• [Goal of the exercise]: Below are entries with pictures among them; reproduce exactly, and only, the lines from the one containing "2015: none -> 42000" down to the one containing "Accesses, 2020-05: none -> 1", without the pictures.

(Change listing data)
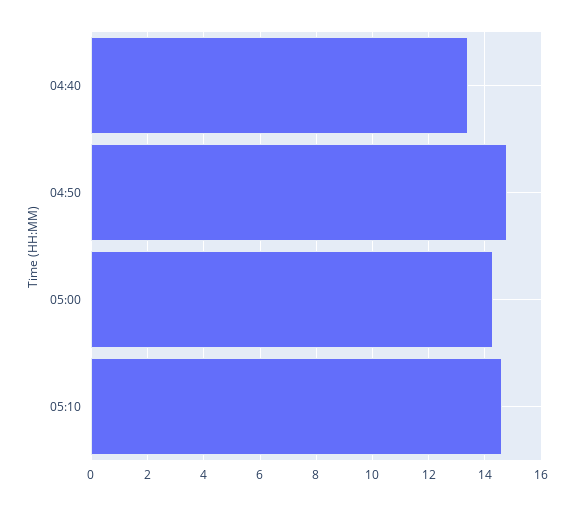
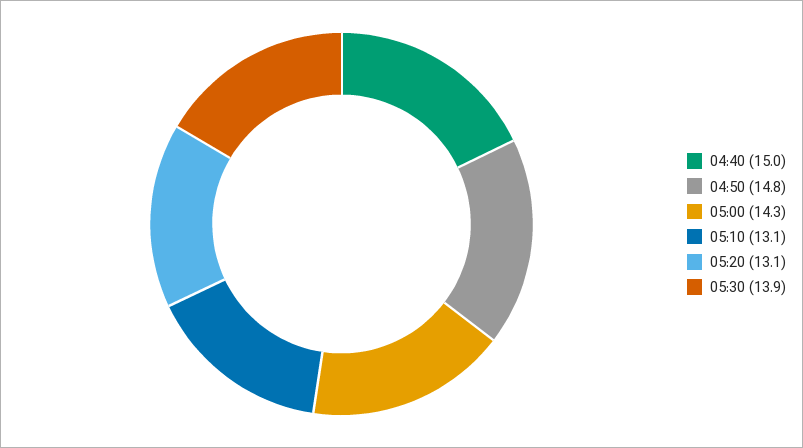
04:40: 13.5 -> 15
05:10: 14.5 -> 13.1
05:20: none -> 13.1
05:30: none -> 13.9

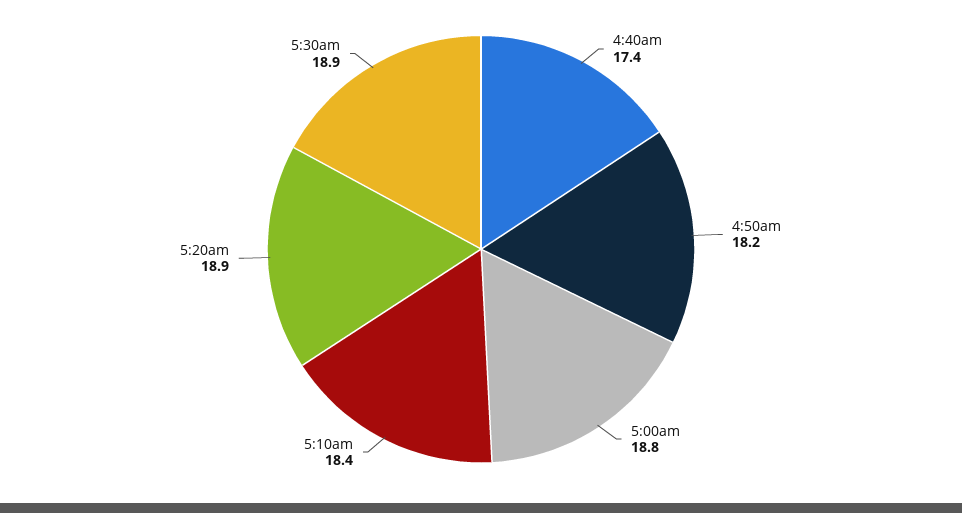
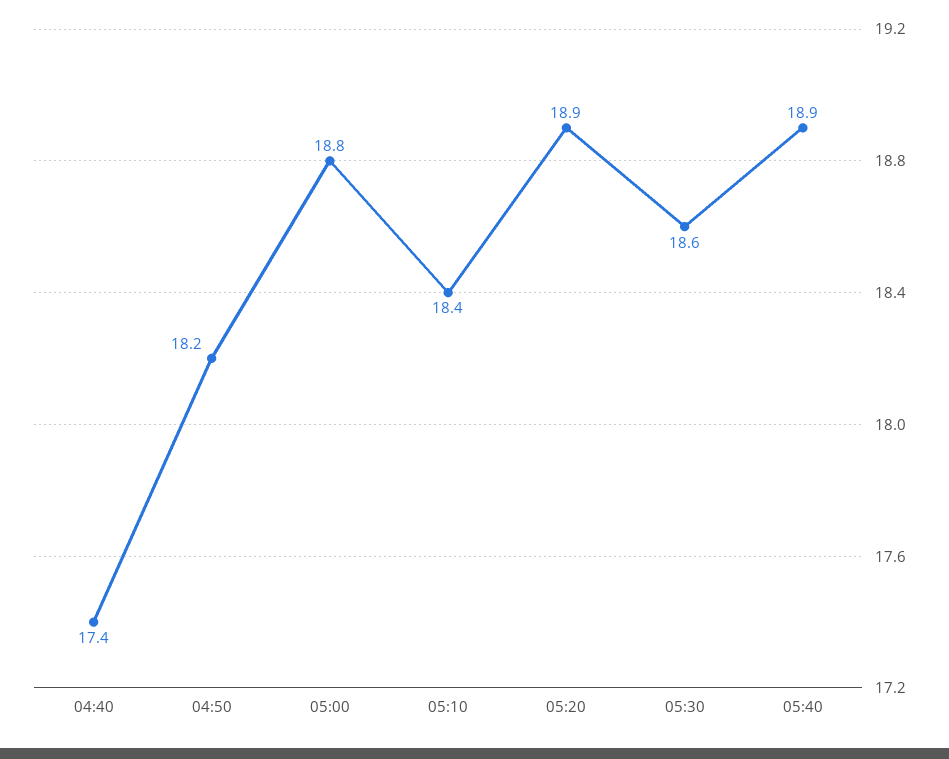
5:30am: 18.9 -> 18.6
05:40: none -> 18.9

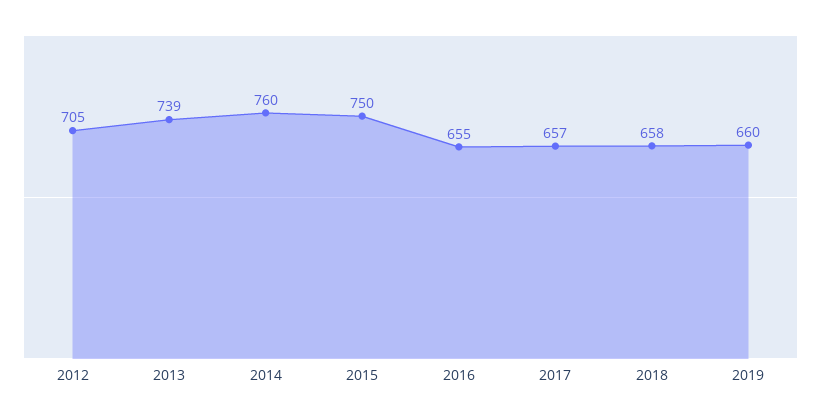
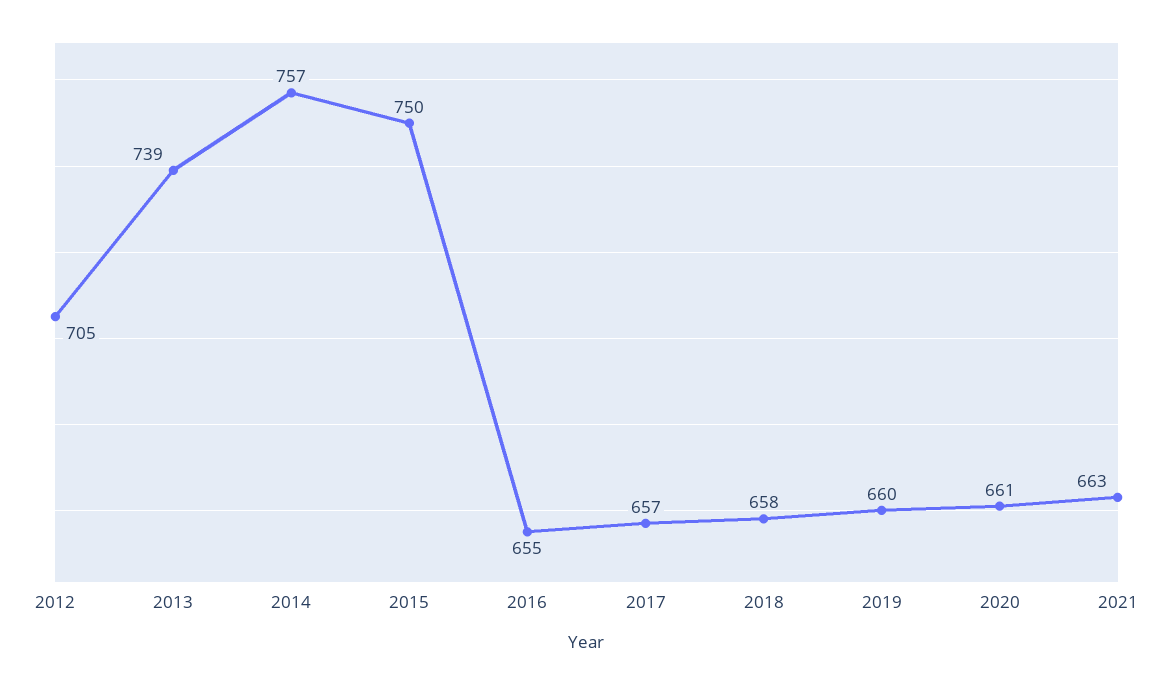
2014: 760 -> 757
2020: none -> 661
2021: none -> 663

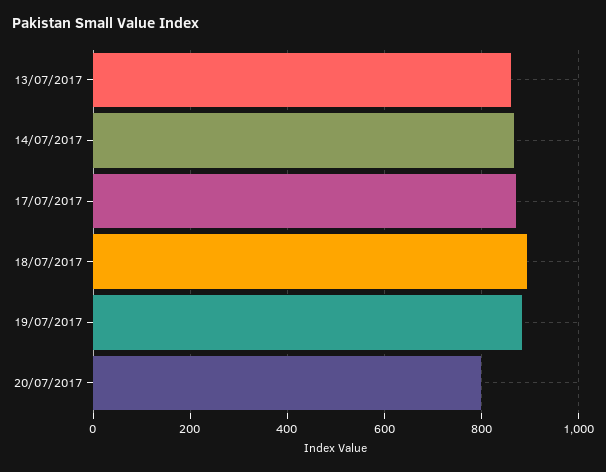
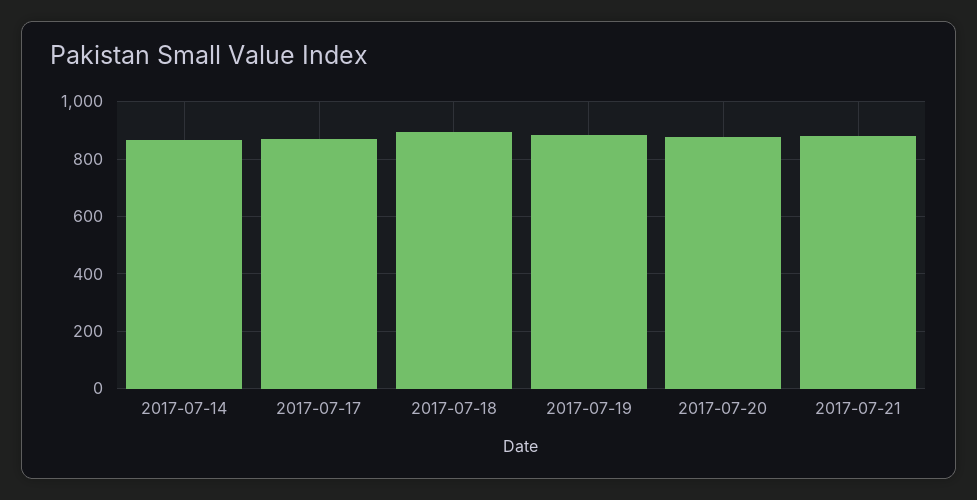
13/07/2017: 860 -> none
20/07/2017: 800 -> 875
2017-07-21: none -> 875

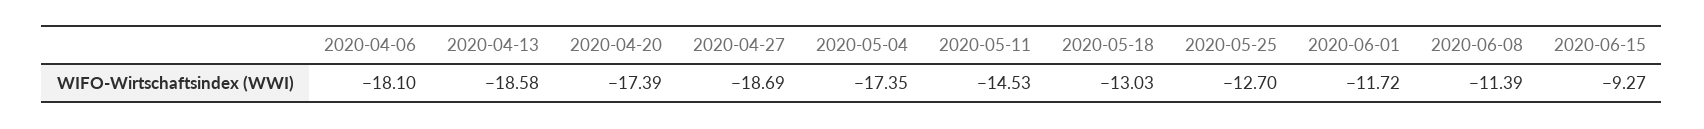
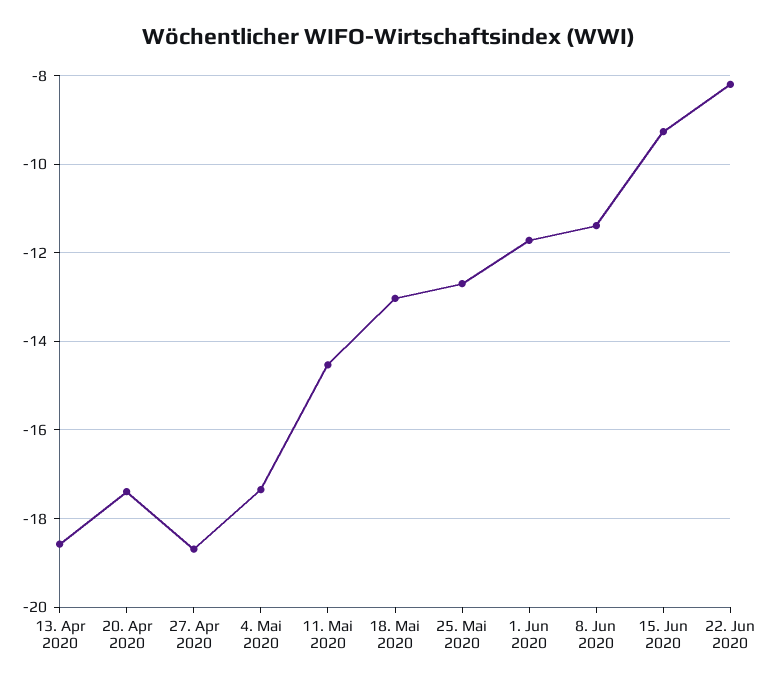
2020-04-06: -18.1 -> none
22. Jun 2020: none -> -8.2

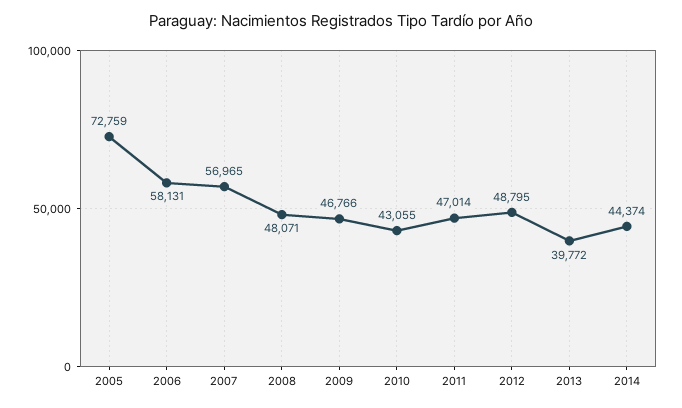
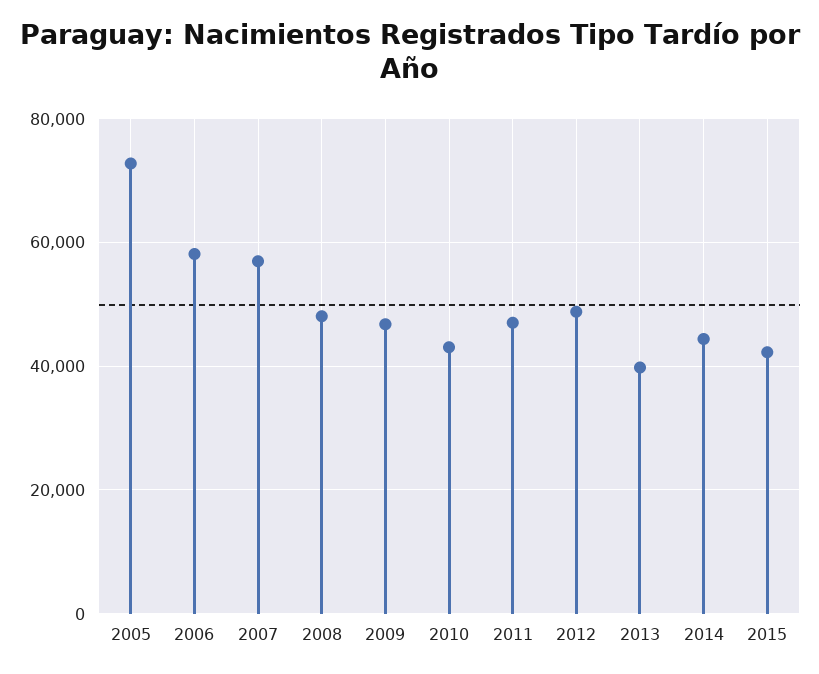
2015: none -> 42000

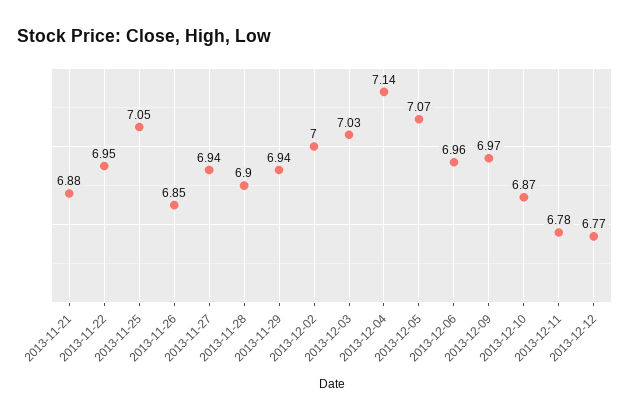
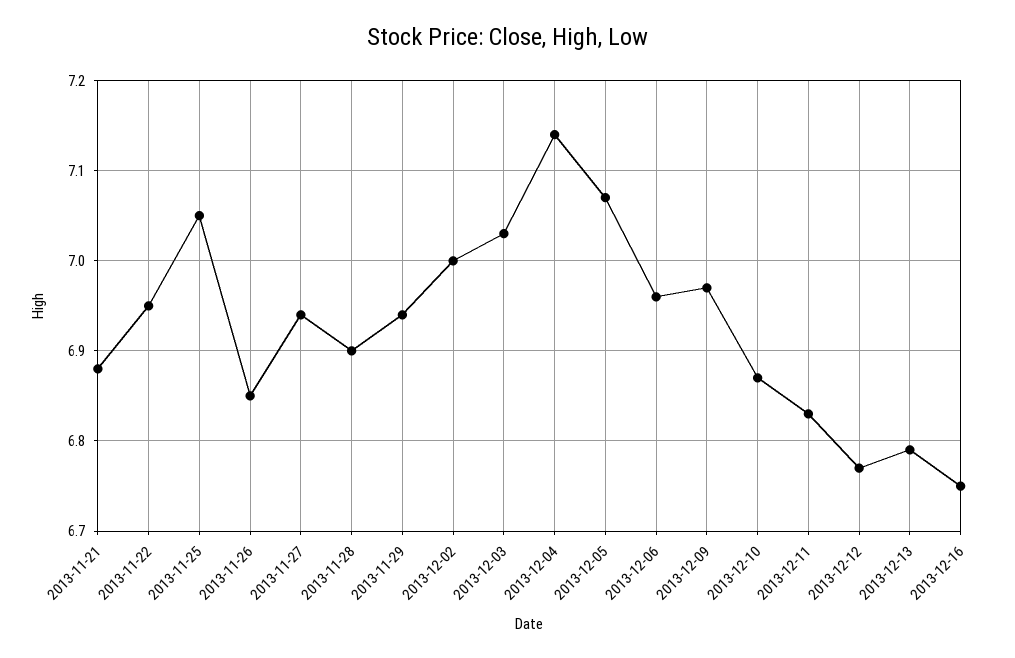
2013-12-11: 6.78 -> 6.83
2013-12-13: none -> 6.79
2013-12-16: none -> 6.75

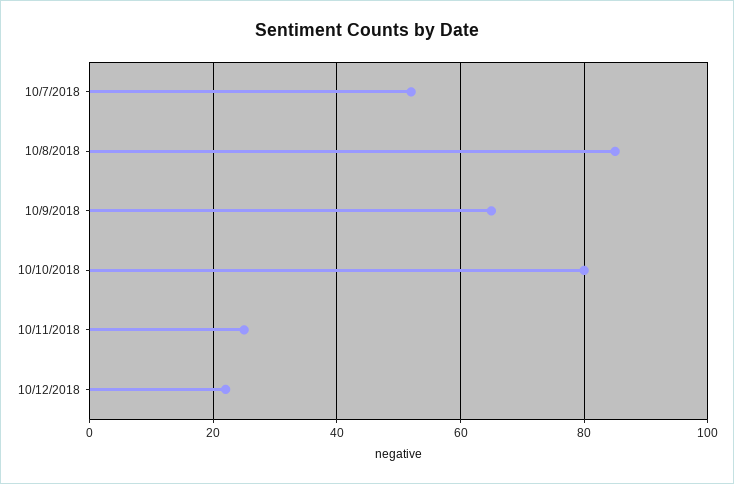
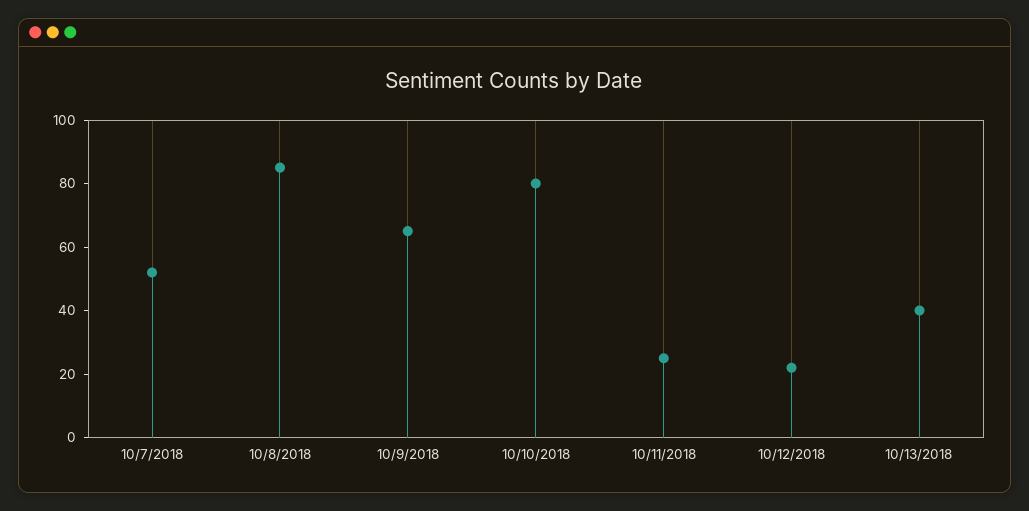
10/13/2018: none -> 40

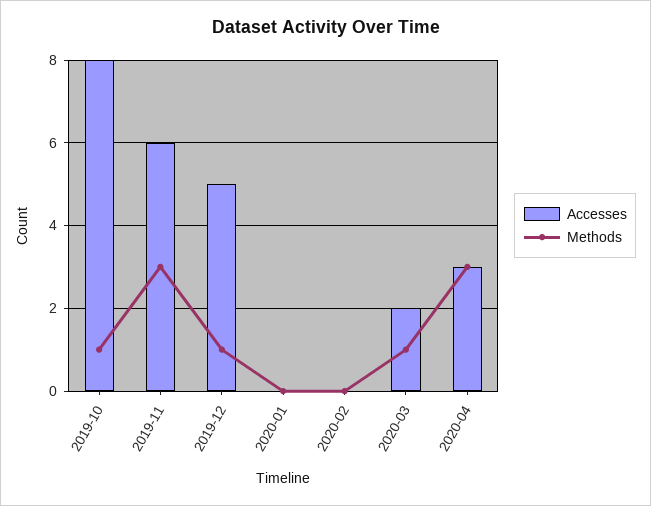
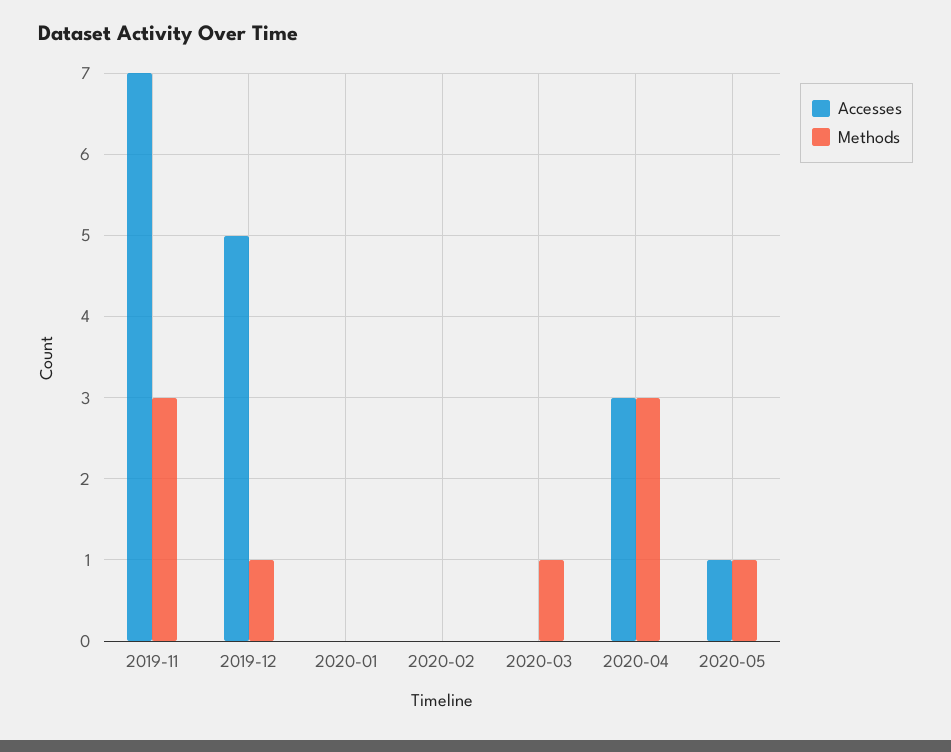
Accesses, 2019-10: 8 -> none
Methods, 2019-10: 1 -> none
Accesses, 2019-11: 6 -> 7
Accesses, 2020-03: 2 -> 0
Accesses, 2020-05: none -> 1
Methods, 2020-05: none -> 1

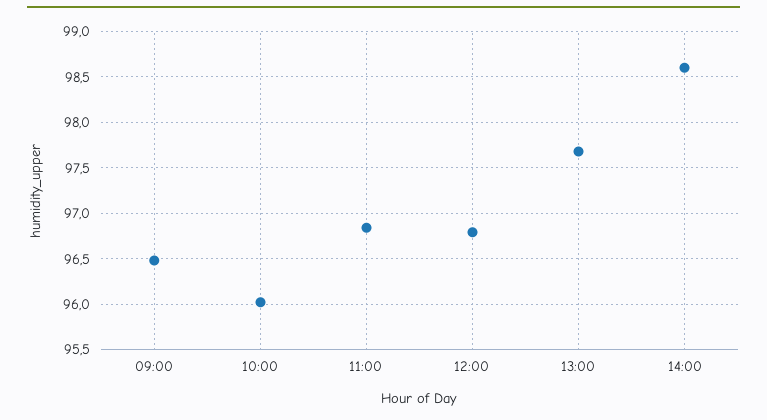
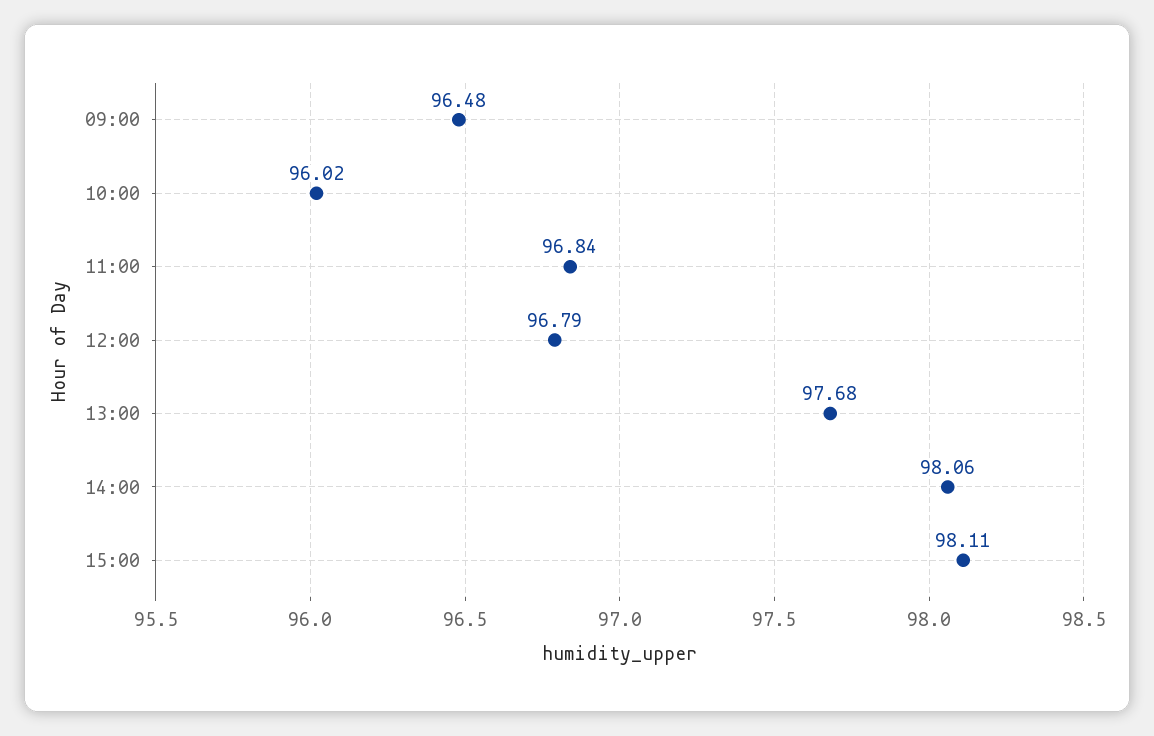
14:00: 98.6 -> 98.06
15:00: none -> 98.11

• [Response area]:
2015: none -> 42000

2013-12-11: 6.78 -> 6.83
2013-12-13: none -> 6.79
2013-12-16: none -> 6.75

10/13/2018: none -> 40

Accesses, 2019-10: 8 -> none
Methods, 2019-10: 1 -> none
Accesses, 2019-11: 6 -> 7
Accesses, 2020-03: 2 -> 0
Accesses, 2020-05: none -> 1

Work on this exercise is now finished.